The poll's most recent findings shows a slight change from a previous survey conducted in July, that found 47 percent saying the Democratic Party was capable of governing, compared to 43 percent siding with the GOP. The poll from July surveyed 2,001 registered voters from July 8 to July 10 and has margin of error of plus or minus 2 percentage points.

Joe Biden
Former vice-president and Democratic presidential nominee Joe Biden stands on stage at the end of the third day of the Democratic National Convention, being held virtually amid the novel coronavirus pandemic, at the Chase Center in Wilmington, Delaware on August 19, 2020. Olivier Douliery/Getty

The poll also found an increasing number of voters seeing a Democratic presidential victory as likely. According to the poll, 45 percent of all voters said they think Democratic presidential candidate Joe Biden will win the election, while 41 percent said President Donald Trump.

In March, Morning Consult conducted a similar poll, and found 41 percent saying they think a Democratic victory is likely, while 44 percent said they think Trump will win. The poll from March tested a "generic Democratic candidate against Trump" while the most recent poll tested Biden against Trump.
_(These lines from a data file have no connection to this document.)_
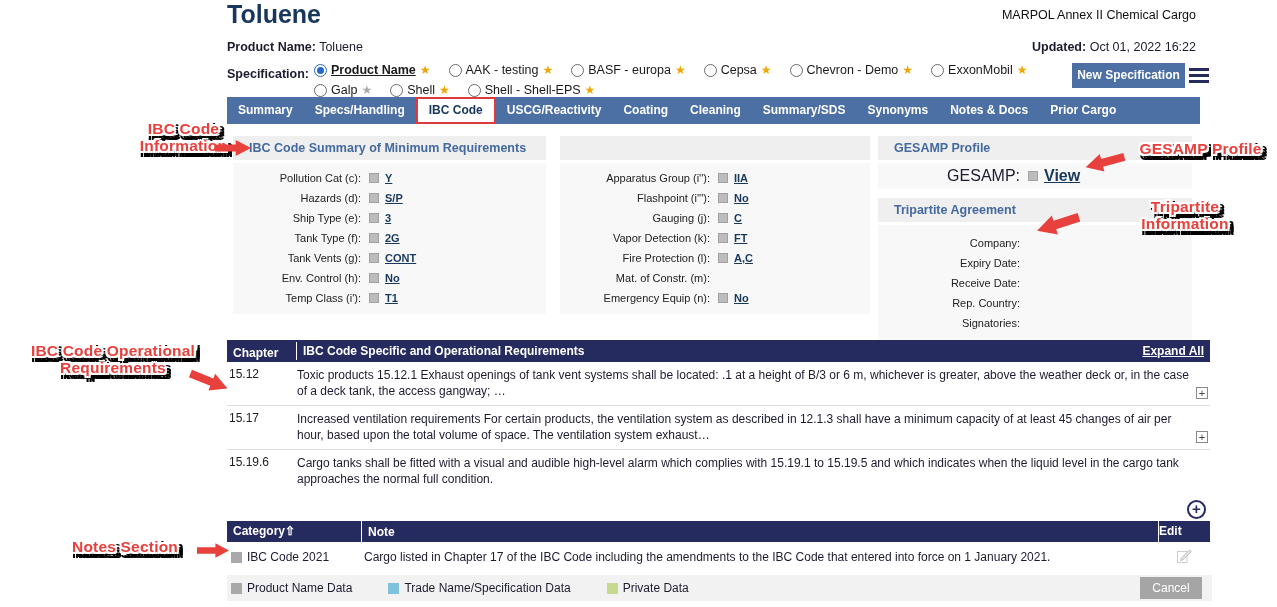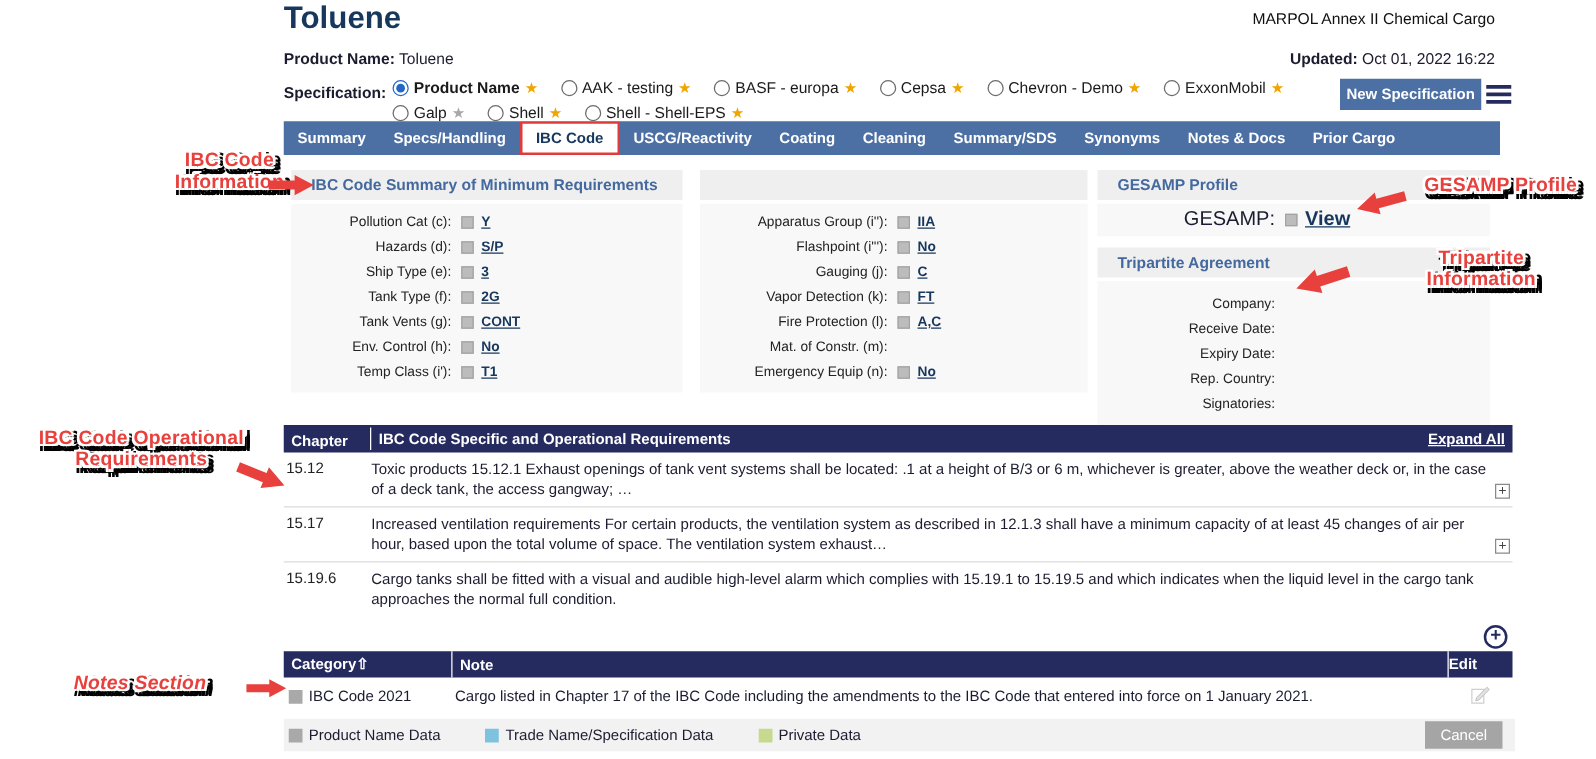--- a/index.html
+++ b/index.html
@@ -13,21 +13,21 @@
   .product-row { position:absolute; left:227px; top:40px; font-size:12.5px; }
   .updated-row { position:absolute; left:900px; top:40px; width:296px; text-align:right; font-size:12.5px; }
   .b { font-weight:bold; }
   .spec-label { position:absolute; left:227px; top:67px; font-size:12.5px; font-weight:bold; }
   .spec-row { position:absolute; left:314px; display:flex; gap:18px; align-items:center; height:18px; }
   .spec-row1 { top:61px; } .spec-row2 { top:81px; }
   .opt { display:flex; align-items:center; gap:4px; font-size:12.5px; color:#1a1a1a; cursor:default; }
   .radio { width:13px; height:13px; border:1px solid #6b6b6b; border-radius:50%; background:#fff; flex:none; position:relative; }
   .radio.sel { border-color:#2468c6; }
   .radio.sel::after { content:""; position:absolute; left:2px; top:2px; width:7px; height:7px; border-radius:50%; background:#2468c6; }
-  .opt-label.sel-label { font-weight:bold; }
+  .opt-label.sel-label { font-weight:bold; text-decoration:underline; }
   .star { color:#f0a500; font-size:12px; line-height:1; }
   .star.gray { color:#a8a8a8; }
   .new-spec { position:absolute; left:1072px; top:63px; width:113px; height:25px; background:#4c70a4;
               color:#fff; font-size:12px; font-weight:bold; border:none; text-align:center; line-height:25px;
               font-family:"Liberation Sans", sans-serif; }
   .burger { position:absolute; left:1189px; top:68px; display:flex; flex-direction:column; gap:3px; cursor:pointer; }
   .burger div { width:20px; height:3px; background:#262b5f; }
 
   
   .tabbar { position:absolute; left:227px; top:97px; width:973px; height:27px; background:#4c70a4;
@@ -280,24 +280,24 @@
       <span class="req-label">GESAMP:</span>
       <span class="sq"></span>
       <a class="link">View</a>
     </div>
     <div class="sec-head trip-head">Tripartite Agreement</div>
     <div class="trip-body">
       <div class="req-row">
         <span class="req-label">Company:</span>
       </div>
       <div class="req-row">
+        <span class="req-label">Expiry Date:</span>
+      </div>
+      <div class="req-row">
         <span class="req-label">Receive Date:</span>
-      </div>
-      <div class="req-row">
-        <span class="req-label">Expiry Date:</span>
       </div>
       <div class="req-row">
         <span class="req-label">Rep. Country:</span>
       </div>
       <div class="req-row">
         <span class="req-label">Signatories:</span>
       </div>
     </div>
   </div>
 
@@ -395,21 +395,21 @@
   <div class="callout" style="left:8px; top:342px; width:210px;">
     <div>IBC Code Operational</div>
     <div>Requirements</div>
   </div>
   <div class="arrow" style="left:185px; top:371px; width:48px; height:20px; transform:rotate(22deg);">
     <svg viewBox="0 0 40 20">
         <polygon points="0,6 23,6 23,1 40,10 23,19 23,14 0,14" fill="#e8403c"></polygon>
       </svg>
   </div>
 
-  <div class="callout" style="left:36px; top:538px; width:152px;font-style:italic;">
+  <div class="callout" style="left:49px; top:538px; width:152px;">
     <div>Notes Section</div>
   </div>
   <div class="arrow" style="left:197px; top:542px; width:32px; height:17px;">
     <svg viewBox="0 0 40 20">
         <polygon points="0,6 23,6 23,1 40,10 23,19 23,14 0,14" fill="#e8403c"></polygon>
       </svg>
   </div>
 
 </div>
 

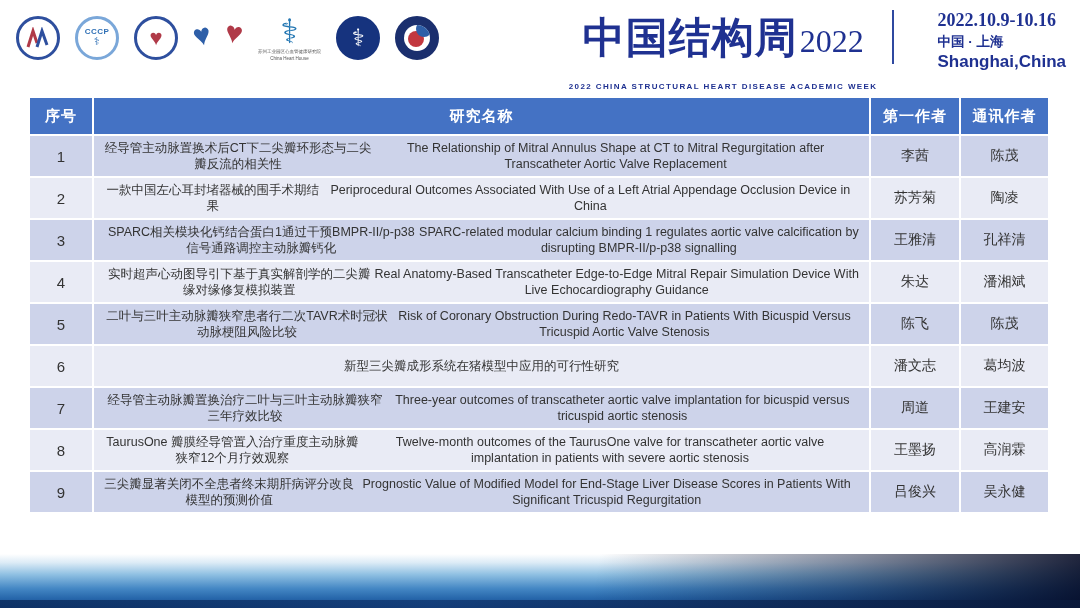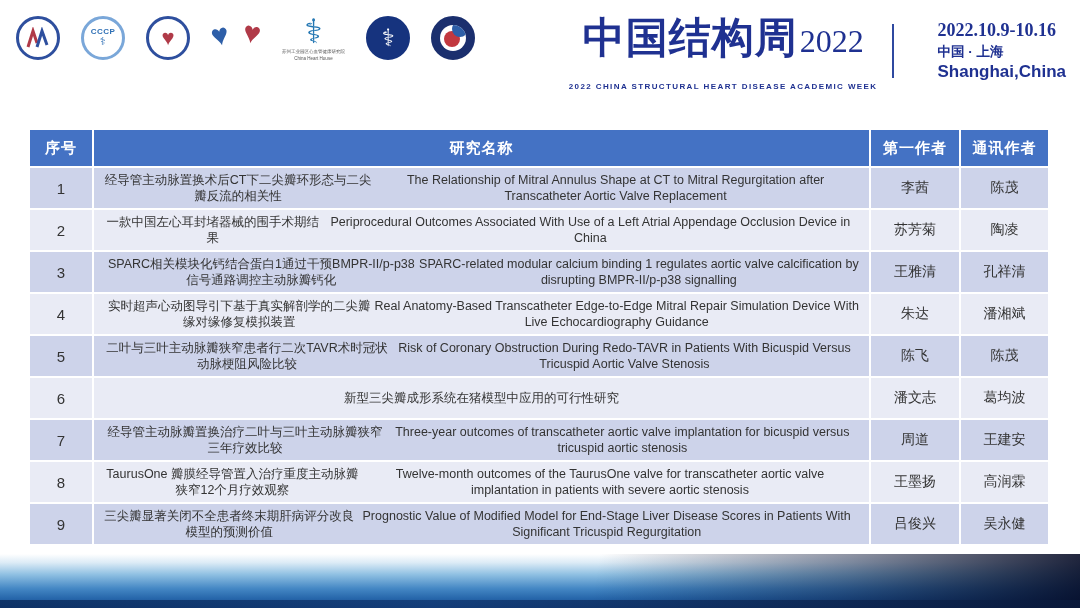--- a/index.html
+++ b/index.html
@@ -6,21 +6,21 @@
   html,body { background:#888; }
   body { font-family:"Liberation Sans","DejaVu Sans",sans-serif; }
 
   .slide {
     position:relative; width:1080px; height:608px;
     background:#ffffff; overflow:hidden; margin:0 auto;
   }
 
   
   .topbar { position:absolute; top:0; left:0; right:0; height:92px; }
-  .logos { position:absolute; left:16px; top:14px; display:flex; align-items:center; gap:21px; }
+  .logos { position:absolute; left:16px; top:14px; display:flex; align-items:center; gap:15px; }
   .logo-wrap { display:flex; flex-direction:column; align-items:center; }
   .logo-circle {
     width:44px; height:44px; border-radius:50%; background:#fff;
     display:flex; align-items:center; justify-content:center;
     font-size:20px; line-height:1;
   }
   .ring-blue   { border:3px solid #2e4f9e; }
   .ring-light  { border:3px solid #7aa7d9; }
   .fill-navy   { background:#16337e; color:#fff; border:2px solid #16337e; }
   .fill-deep   { background:#1b2f6e; border:2px solid #1b2f6e; }
@@ -28,37 +28,37 @@
   .cccp-glyph { font-size:11px; color:#2e6fb5; }
   .hearts { position:relative; width:50px; height:44px; }
   .hearts .h1 { position:absolute; left:0; top:2px; color:#2e5fa8; font-size:30px; transform:rotate(-12deg); }
   .hearts .h2 { position:absolute; right:0; top:0; color:#b03a48; font-size:30px; transform:rotate(10deg); }
   .caduceus-big { font-size:34px; color:#2477b3; line-height:1; }
   .logo-sub { font-size:4.5px; color:#555; text-align:center; line-height:1.3; margin-top:1px; white-space:nowrap; }
   .swirl { position:relative; width:26px; height:26px; border-radius:50%; background:#fff; overflow:hidden; }
   .swirl::after { content:""; position:absolute; left:4px; top:6px; width:16px; height:16px; border-radius:50%; background:#c2383f; }
   .swirl::before { content:""; position:absolute; right:-2px; top:-4px; width:16px; height:16px; border-radius:50%; background:#2e5fa8; z-index:2; }
 
-  .title-block { position:absolute; right:14px; top:10px; display:flex; align-items:center; }
+  .title-block { position:absolute; right:14px; top:10px; display:flex; align-items:flex-start; }
   .title-col { text-align:center; }
   .title-main { font-family:"Liberation Serif","DejaVu Serif",serif; color:#1f3191; white-space:nowrap; }
   .title-cn { font-size:42px; font-weight:bold; letter-spacing:1px; }
   .title-year { font-size:32px; font-weight:normal; margin-left:2px; }
   .title-sub { font-size:8px; font-weight:bold; color:#1f3191; letter-spacing:1.4px; margin-top:16px; white-space:nowrap; }
   .title-divider { width:2px; height:54px; background:#2f49a0; margin:0 12px 0 14px; }
   .date-col { color:#1f3191; text-align:left;margin-left:32px; }
   .date-range { font-family:"Liberation Serif","DejaVu Serif",serif; font-size:18px; font-weight:bold; white-space:nowrap; }
   .loc-cn { font-size:13.5px; font-weight:bold; margin-top:2px; }
   .loc-en { font-size:17px; font-weight:bold; margin-top:1px; }
 
   
   .table {
     position:absolute; left:30px; top:98px; width:1018px;
     display:grid; grid-template-columns:62px 1fr 88px 87px;
-    gap:2px; background:#ffffff;margin-top:32px;
+    gap:2px; background:#ffffff;
   }
   .tr { display:contents; }
   .th {
     background:#4472C4; color:#fff; font-weight:bold; font-size:15px;
     height:36px; display:flex; align-items:center; justify-content:center;
     letter-spacing:1px;
   }
   .td {
     display:flex; align-items:center; justify-content:center;
     color:#333333; font-size:13px; min-height:40px; padding:3px 6px;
The March poll surveyed 1,990 registered voters on March 4 and has a margin of error of plus or minus 2 percentage points.

While an increasing number of voters are beginning to think a Democratic victory is likely in the upcoming presidential election, if Biden does win, he will become the first candidate to defeat a sitting president since 1992 when Bill Clinton beat then-President George H.W. Bush.

Additionally, the poll found that Democrats are more likely to be angry or worried about the upcoming presidential election when compared to Republicans. According to the poll, 68 percent of Democrats said they were worried about the upcoming election and 49 percent said they were angry. On the other hand, 49 percent of Republicans said they were worried, and 33 percent said they were angry.

Among other feelings about the election, the poll found 12 percent more Republicans than Democrats saying they're confident about the election (58 to 46 percent) while almost an equal amount of each group said they were excited (54 percent to 52 percent) and hopeful (71 to 69 percent).

Newsweek reached out to the Republican and Democratic National Committees for comment but did not receive a response in time for publication.